WHAT YOU SHOULD DO
Each entry should be transcribed exactly as written, and any picture left out.

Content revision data

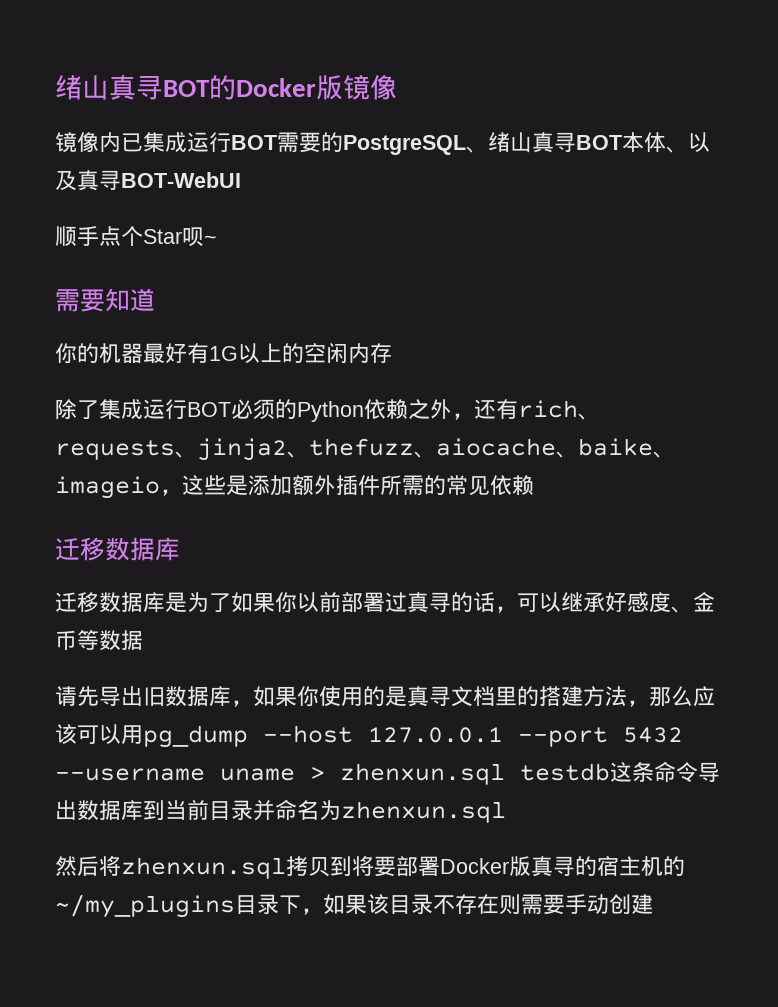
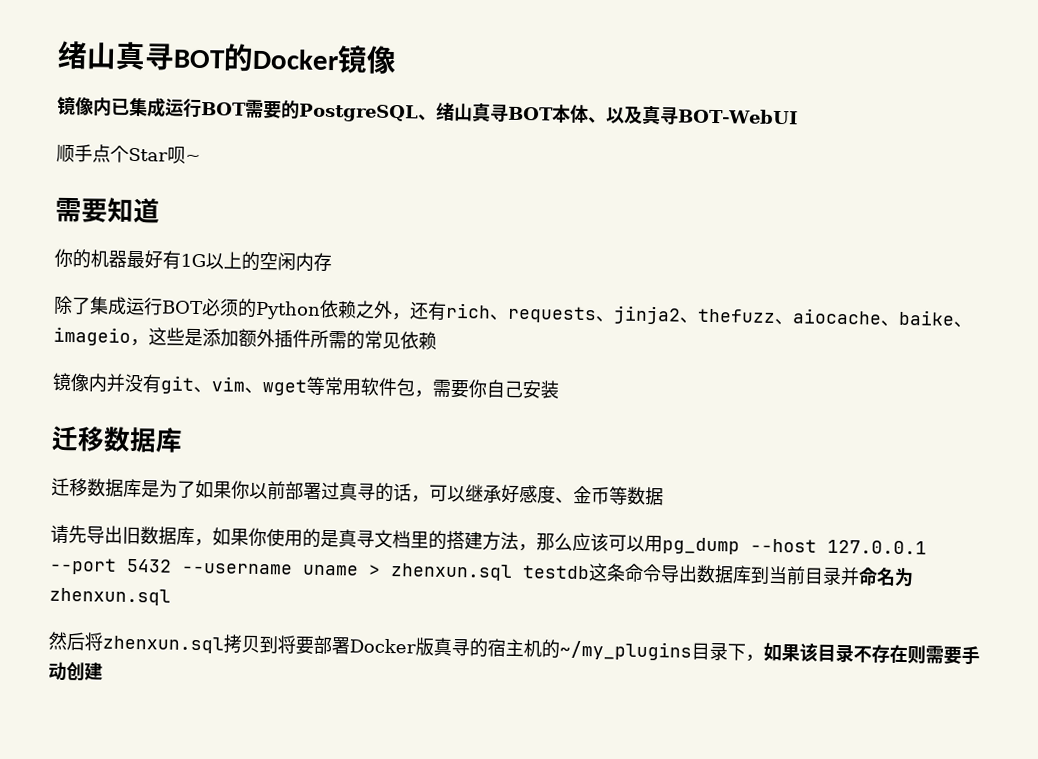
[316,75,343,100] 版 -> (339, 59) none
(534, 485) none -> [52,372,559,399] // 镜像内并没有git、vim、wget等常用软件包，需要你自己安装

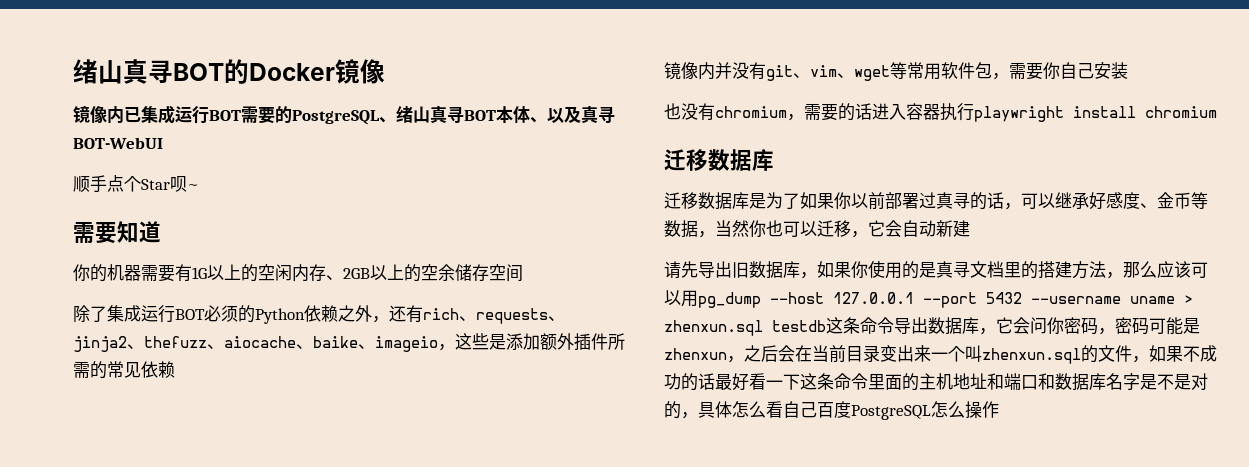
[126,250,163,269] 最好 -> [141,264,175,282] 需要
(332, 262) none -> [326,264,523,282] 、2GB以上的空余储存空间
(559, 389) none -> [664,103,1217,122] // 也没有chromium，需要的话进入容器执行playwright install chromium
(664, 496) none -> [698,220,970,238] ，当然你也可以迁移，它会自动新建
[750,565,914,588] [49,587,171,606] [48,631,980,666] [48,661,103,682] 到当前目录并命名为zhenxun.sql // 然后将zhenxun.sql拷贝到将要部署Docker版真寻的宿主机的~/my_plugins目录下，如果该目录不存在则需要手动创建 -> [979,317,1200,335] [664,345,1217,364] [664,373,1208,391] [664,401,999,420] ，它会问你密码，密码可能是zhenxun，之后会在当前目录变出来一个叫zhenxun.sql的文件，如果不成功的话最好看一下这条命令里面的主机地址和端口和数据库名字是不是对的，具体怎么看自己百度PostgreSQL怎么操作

ANSWER AREA
[316,75,343,100] 版 -> (339, 59) none
(534, 485) none -> [52,372,559,399] // 镜像内并没有git、vim、wget等常用软件包，需要你自己安装

[126,250,163,269] 最好 -> [141,264,175,282] 需要
(332, 262) none -> [326,264,523,282] 、2GB以上的空余储存空间
(559, 389) none -> [664,103,1217,122] // 也没有chromium，需要的话进入容器执行playwright install chromium
(664, 496) none -> [698,220,970,238] ，当然你也可以迁移，它会自动新建
[750,565,914,588] [49,587,171,606] [48,631,980,666] [48,661,103,682] 到当前目录并命名为zhenxun.sql // 然后将zhenxun.sql拷贝到将要部署Docker版真寻的宿主机的~/my_plugins目录下，如果该目录不存在则需要手动创建 -> [979,317,1200,335] [664,345,1217,364] [664,373,1208,391] [664,401,999,420] ，它会问你密码，密码可能是zhenxun，之后会在当前目录变出来一个叫zhenxun.sql的文件，如果不成功的话最好看一下这条命令里面的主机地址和端口和数据库名字是不是对的，具体怎么看自己百度PostgreSQL怎么操作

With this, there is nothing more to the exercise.